Sin embargo, no tuvo la misma
suerte con otros tres infectados que salieron de la garita; arremetieron contra
ella. Uno se abalanzó encima suya mientras otro le mordía el brazo del machete,
ella gritaba de dolor a la vez que intentaba deshacerse de los contagiados. El
tercero se colocó a la altura de su pierna, y cuando se encontraba a escasos
centímetros alcancé a propinarle una patada en la sien que le hizo rodar por la
madera. Empujé al desgraciado que le estaba mordiendo el brazo y se coló al
agua por el borde del muelle. El último recibió un machetazo en el cráneo y se
desplomó a un lado.
Arranqué el machete de la cabeza y
perforé la frente del infectado que intentaba levantarse del suelo.
―¿Estás
bien? ―pregunté a la joven que se incorporaba.
―Estoy
bien jodida ―dijo mostrando las heridas del brazo―. Qué estúpida soy ¡Mierda!
―Ya
pensaremos algo, tenemos que escapar.
Subimos a la barca.
―Era
de mi padre. ―dijo ella recordando algo que le hizo sonreír, después me explicó
su funcionamiento.
Cuando se aseguró que lo tenía controlado
bajó al muelle y desató el cabo que la amarraba. Luego, con su pierna derecha
empujó la embarcación.
―¿Qué
haces? ¡Sube!
―No,
ya estoy muerta. Escapa tú.
Se apartó y caminó unos metros
hasta derrumbarse en el puerto. Grité y grité pero ella no respondió, tampoco
se movió.
La barca se alejó lentamente hasta desaparecer.

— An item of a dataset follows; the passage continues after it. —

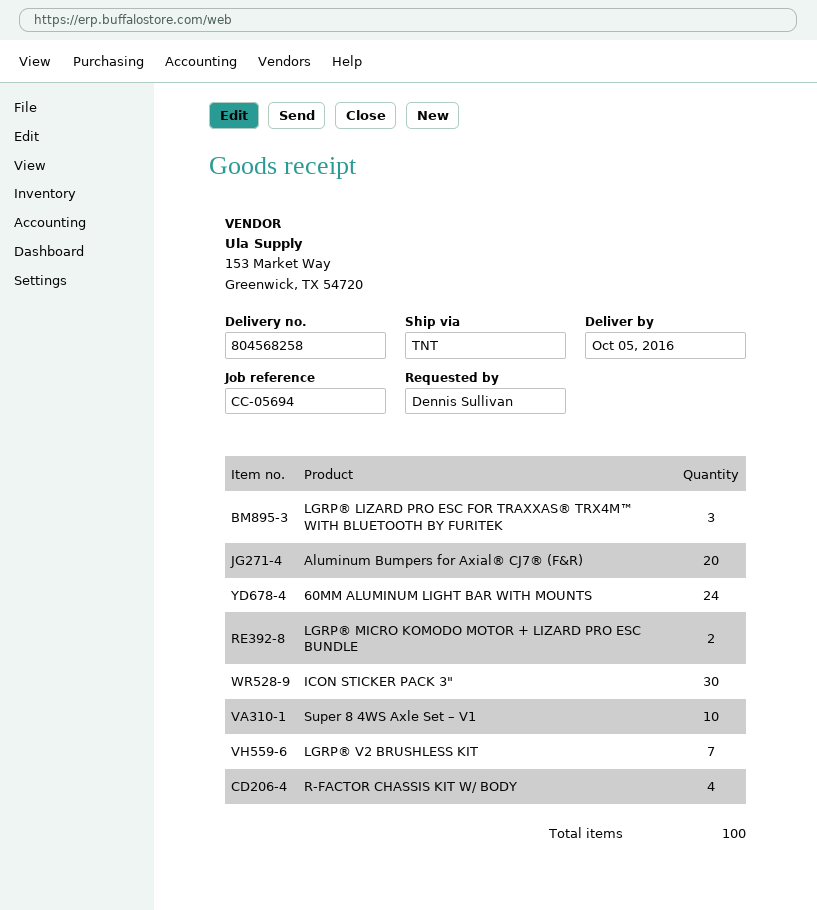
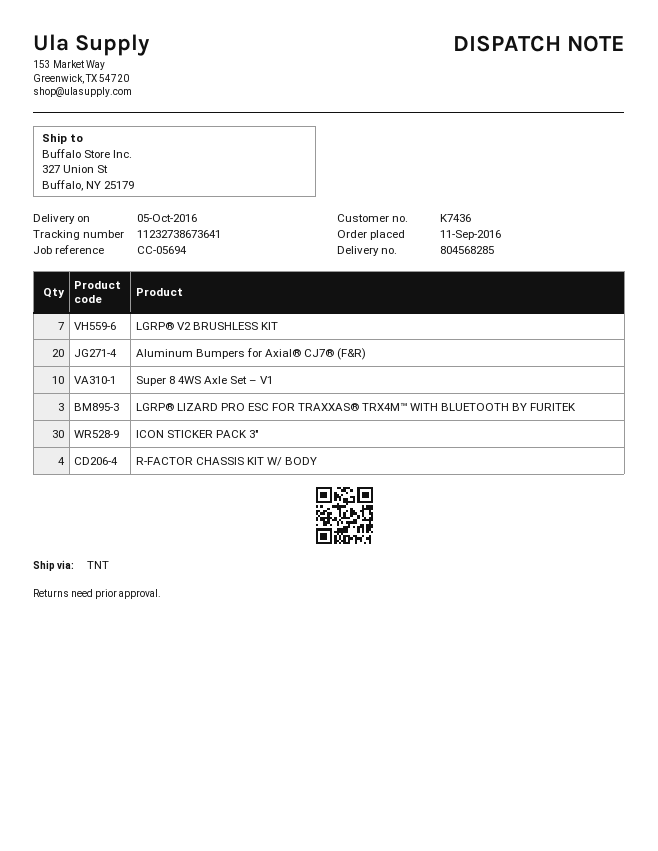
delivery note number: 804568258 -> 804568285
60MM ALUMINUM LIGHT BAR WITH MOUNTS: 24 -> none
LGRP® MICRO KOMODO MOTOR + LIZARD PRO ESC BUNDLE: 2 -> none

Encendí el motor y enderecé el
timón dirección al puente.
A medida que me aproximaba
aumentaba el ruido de un helicóptero. Miré al cielo y vi uno dando vueltas en
el aire, continué mi fuga sin prestarle atención.
Más tarde, oí disparos y me tiré al
suelo con las manos en la cabeza, pero pasados unos segundos descubrí que no
iban dirigidos a mí. Levanté la mirada y me fijé en el puente: más de un millar
de infectados se desplazaba hacía los militares. No podían con ellos, avanzaban
devorando todo a su paso. El olor a sangre llegaba a mí; llovían cuerpos desde
el puente. En medio del caos la barca pasó desapercibida entre gritos y
disparos, dejando atrás una ciudad en cuarentena.